UT OH…*THINKS FAST*…

SLE’s Undercover Prankster: Do you like Mayonnaise?

Moon: yea I do. r u a mistress?

SLE’s Undercover Prankster: Yes I am, with a mayonnaise fetish. You?

 Moon: i dont know

SLE’s Undercover Prankster: do you like frank's hot sauce and peanut butter?
Moon: I think everybody has a side of sub and a side of master

SLE’s Undercover Prankster: I like to think I am the Queen of all Masters

Moon: i never tried frank's hot sauce

SLE’s Undercover Prankster: you don't know what you are missing

  Moon: if u r a queen, its a pleasure to know ur highness

SLE’s Undercover Prankster: Bow to me and kiss my toes please

 Moon: how can i do that?

Time to bail on this one….I almost forgot there are some real colorful personalities here in Second Life.

SLE’s  undercover prankster decided to try the sex toy question on a some  ladies dancing in a club and here is how that turned out….


SLE’s Undercover Prankster: Excuse me, since it is only ladies in here...I am looking for a freebie sex toy shop, would any of you know where I can find a rabbit that I have the option of changing its color? I really like the color aquamarine with glitter. Thanks

 Carrie: ermmm sorry no lol

SLE’s Undercover Prankster: forget that question ever happened.

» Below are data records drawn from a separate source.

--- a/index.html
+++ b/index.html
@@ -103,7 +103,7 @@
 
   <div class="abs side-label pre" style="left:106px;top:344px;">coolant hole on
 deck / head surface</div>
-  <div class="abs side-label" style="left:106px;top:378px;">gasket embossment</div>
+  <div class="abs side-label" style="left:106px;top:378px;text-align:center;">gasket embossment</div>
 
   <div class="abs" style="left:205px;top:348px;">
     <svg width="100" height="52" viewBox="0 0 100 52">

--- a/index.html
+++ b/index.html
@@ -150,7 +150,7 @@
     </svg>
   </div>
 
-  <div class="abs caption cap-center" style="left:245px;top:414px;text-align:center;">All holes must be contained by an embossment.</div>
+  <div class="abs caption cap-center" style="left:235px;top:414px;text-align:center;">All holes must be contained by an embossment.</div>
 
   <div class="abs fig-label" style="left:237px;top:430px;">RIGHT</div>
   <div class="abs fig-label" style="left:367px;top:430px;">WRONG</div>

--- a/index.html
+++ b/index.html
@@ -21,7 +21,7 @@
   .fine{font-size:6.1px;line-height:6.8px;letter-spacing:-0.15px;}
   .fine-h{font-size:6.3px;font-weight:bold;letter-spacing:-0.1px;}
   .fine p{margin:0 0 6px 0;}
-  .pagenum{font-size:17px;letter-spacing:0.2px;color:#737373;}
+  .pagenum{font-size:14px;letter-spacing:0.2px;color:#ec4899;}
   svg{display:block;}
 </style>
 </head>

Carrie: i personally dont go to those places lol

Lisa: rofl

SLE’s Undercover Prankster: Why not?  It’s liberating like a candy store, except no matter how long you suck, it never runs out.

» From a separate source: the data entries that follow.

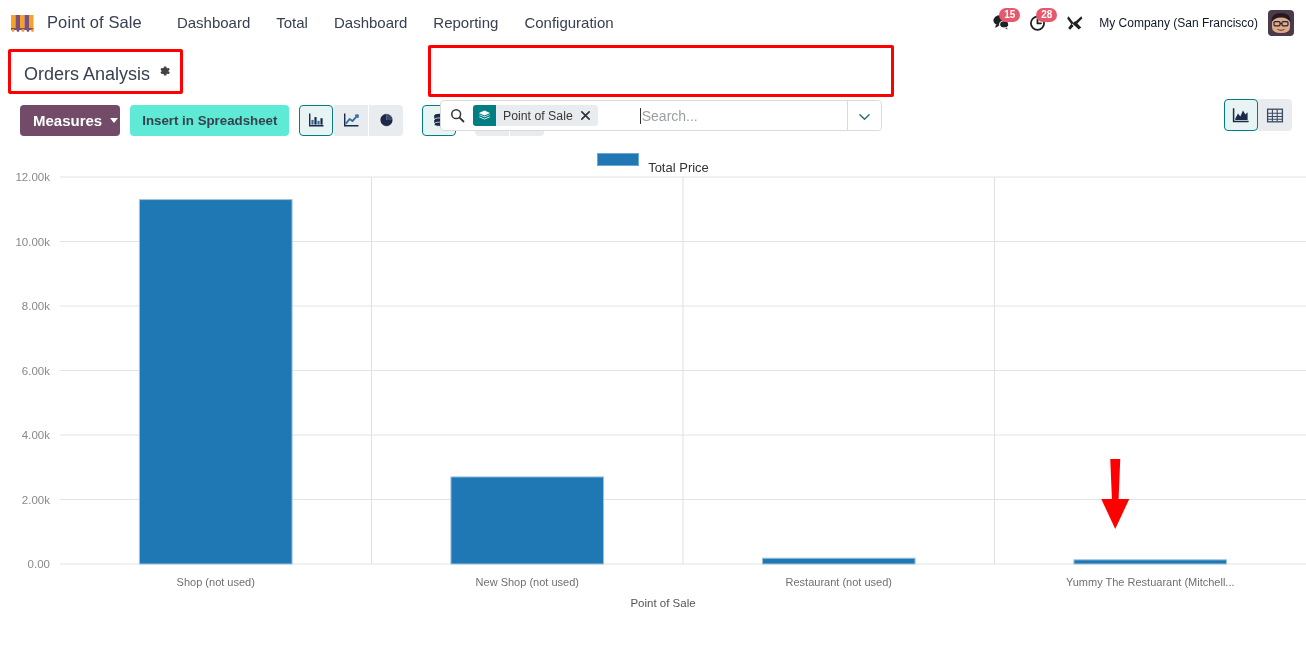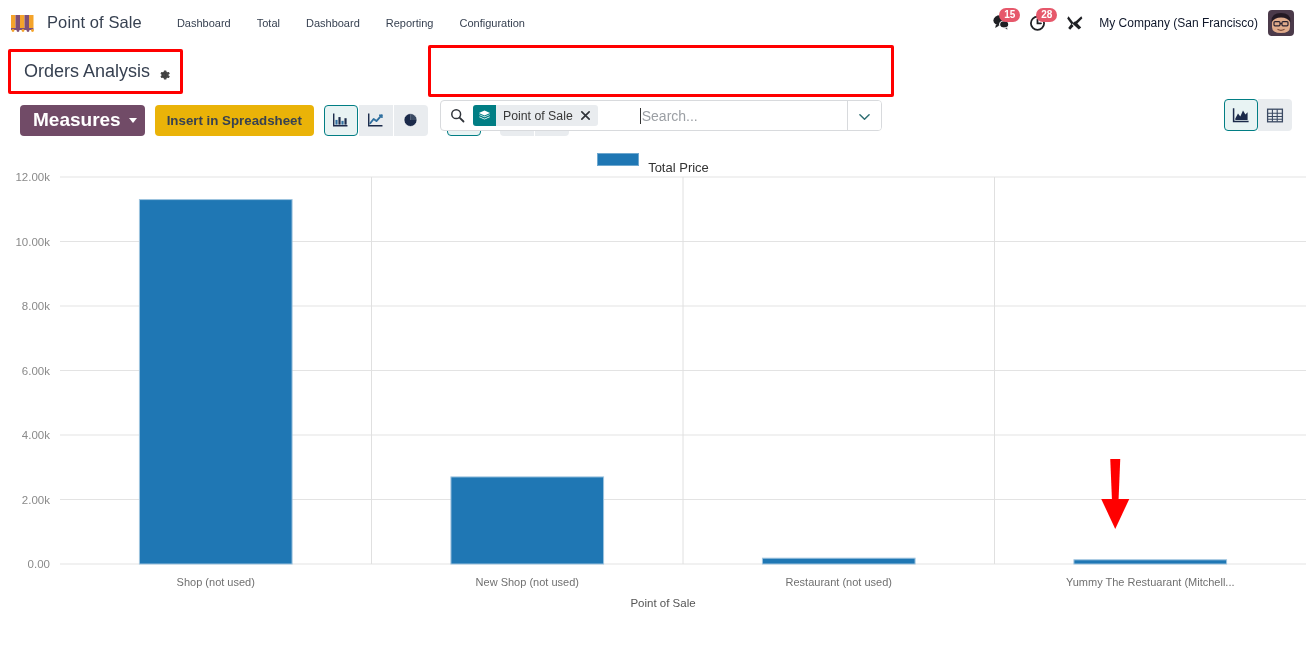--- a/index.html
+++ b/index.html
@@ -30,7 +30,7 @@
   }
   .nav-links { display: flex; align-items: center; gap: 0; }
   .nav-link {
-    font-size: 11px; color: #374151; padding: 6px 13px;
+    font-size: 15px; color: #374151; padding: 6px 13px;
     cursor: pointer; white-space: nowrap;
   }
 

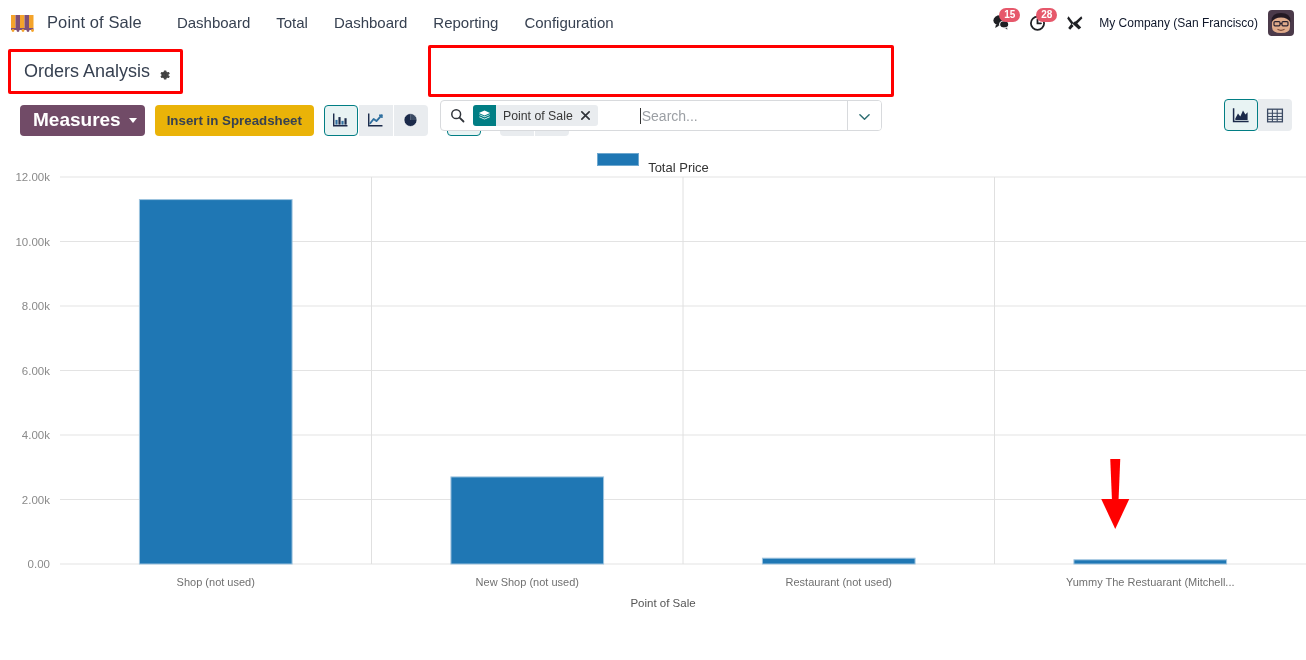--- a/index.html
+++ b/index.html
@@ -73,8 +73,8 @@
     position: relative;
   }
   .breadcrumb-wrap {
-    display: flex; align-items: flex-end; gap: 7px;
-    padding: 8px 14px 8px 12px;
+    display: flex; align-items: flex-start; gap: 7px;
+    padding: 14px 14px 8px 12px;
   }
   .breadcrumb-title {
     font-size: 18px; color: #374151; font-weight: 400;

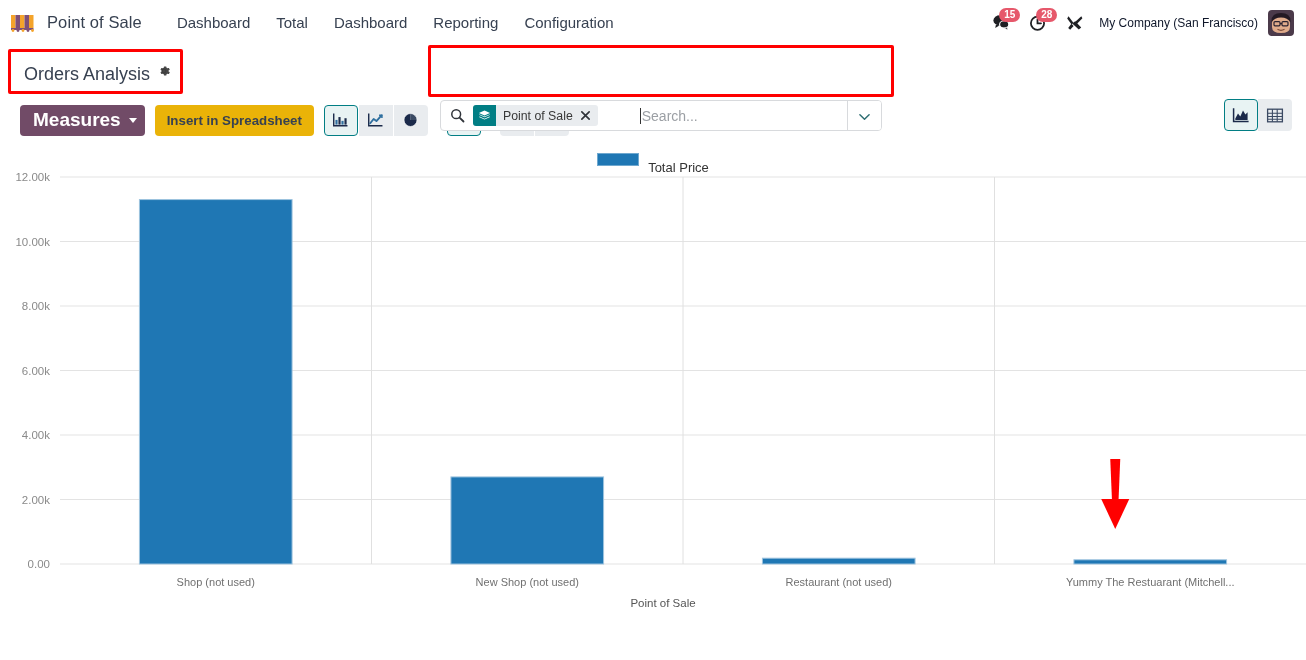--- a/index.html
+++ b/index.html
@@ -180,12 +180,12 @@
   .btn-measures {
     background: #714b67;
     color: #fff;
-    font-size: 19px;
+    font-size: 15px;
     font-weight: 600;
     border: none;
     border-radius: 4px;
     height: 31px;
-    padding: 0 8px 0 13px;
+    padding: 0 2px 0 13px;
     display: flex; align-items: center; gap: 8px;
     cursor: pointer;
     font-family: "Liberation Sans", sans-serif;

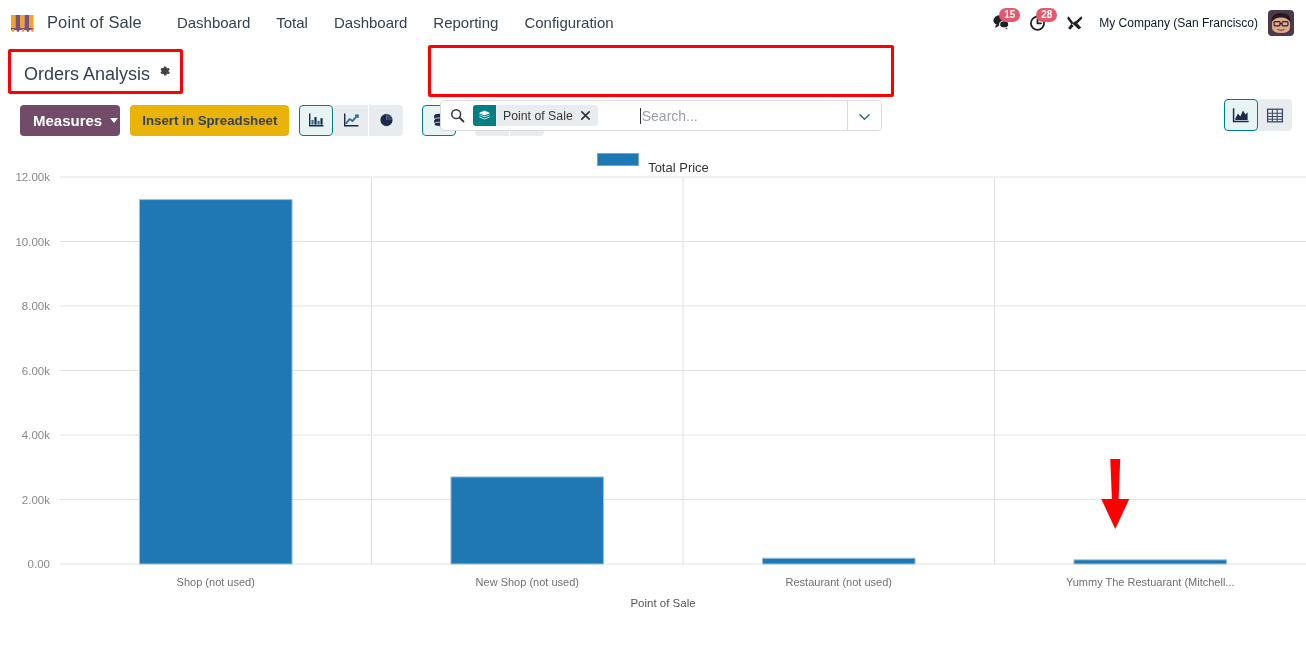--- a/index.html
+++ b/index.html
@@ -199,7 +199,7 @@
     display: inline-block;
   }
   .btn-spreadsheet {
-    background: #eab308;
+    background: #5eead4;
     color: #374151;
     font-size: 13.3px;
     font-weight: 600;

Carrie: **~*Hits the damn floor on that one~*~*~**

Lisa: lol

Angie: geeesh.

It was a riot to get away with asking those questions without the threat of a boot or ban. I guess Second Life residents still have that sense of humor that I love. I have to admit my side hurts from pressing enter every time I asked a question. I was laughing hysterically just thinking about their possible reactions.

 I hope you all enjoyed this April Fool’s mischief as much as I did.